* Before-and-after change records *
▽

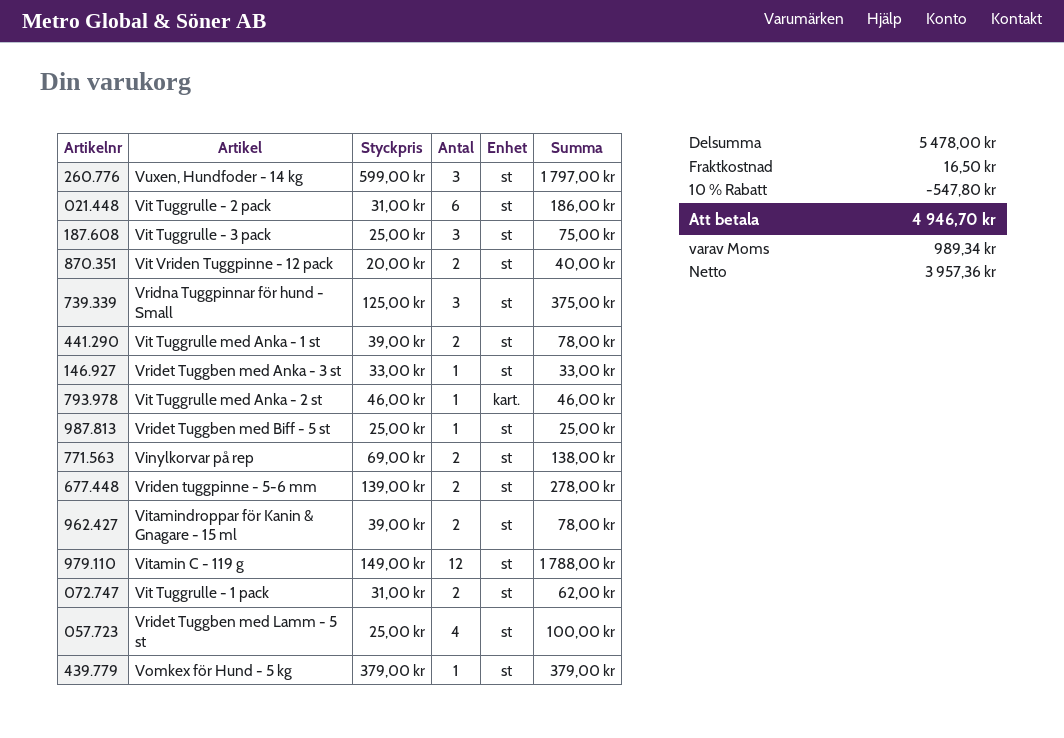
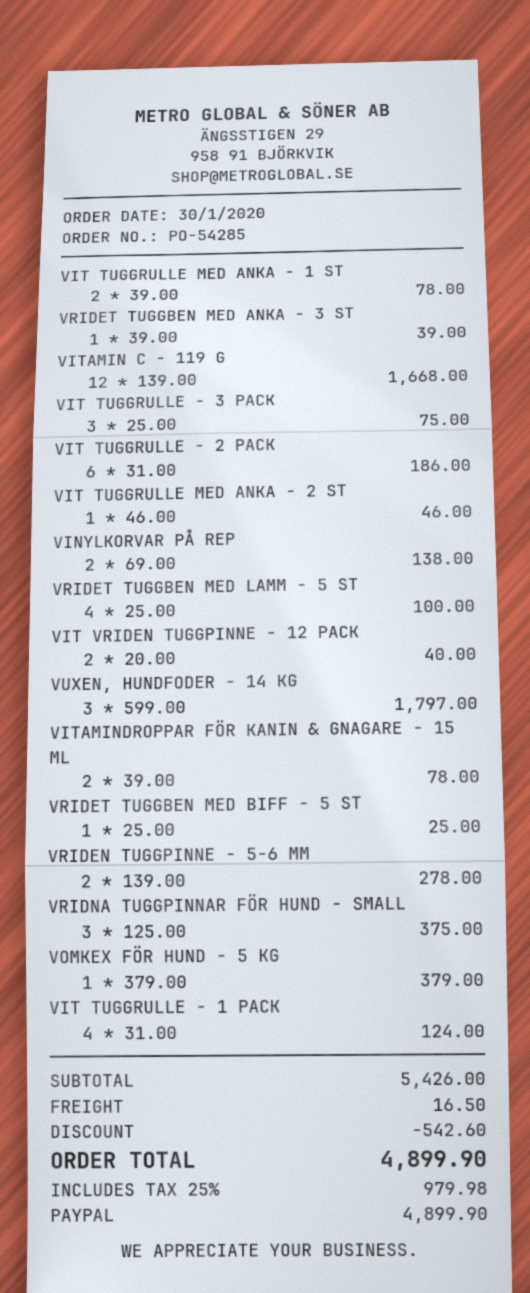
Vridet Tuggben med Anka - 3 st: 1 x 33.00 = 33.00 -> 1 x 39.00 = 39.00
Vitamin C - 119 g: 12 x 149.00 = 1788.00 -> 12 x 139.00 = 1668.00
Vit Tuggrulle - 1 pack: 2 x 31.00 = 62.00 -> 4 x 31.00 = 124.00
subtotal: 5478.00 -> 5426.00
discount: 547.80 -> 542.60
tax: 989.34 -> 979.98
total: 4946.70 -> 4899.90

△

The records above need to be copied exactly, with the pictures left out.

* EXERCISE SOLUTION *
Vridet Tuggben med Anka - 3 st: 1 x 33.00 = 33.00 -> 1 x 39.00 = 39.00
Vitamin C - 119 g: 12 x 149.00 = 1788.00 -> 12 x 139.00 = 1668.00
Vit Tuggrulle - 1 pack: 2 x 31.00 = 62.00 -> 4 x 31.00 = 124.00
subtotal: 5478.00 -> 5426.00
discount: 547.80 -> 542.60
tax: 989.34 -> 979.98
total: 4946.70 -> 4899.90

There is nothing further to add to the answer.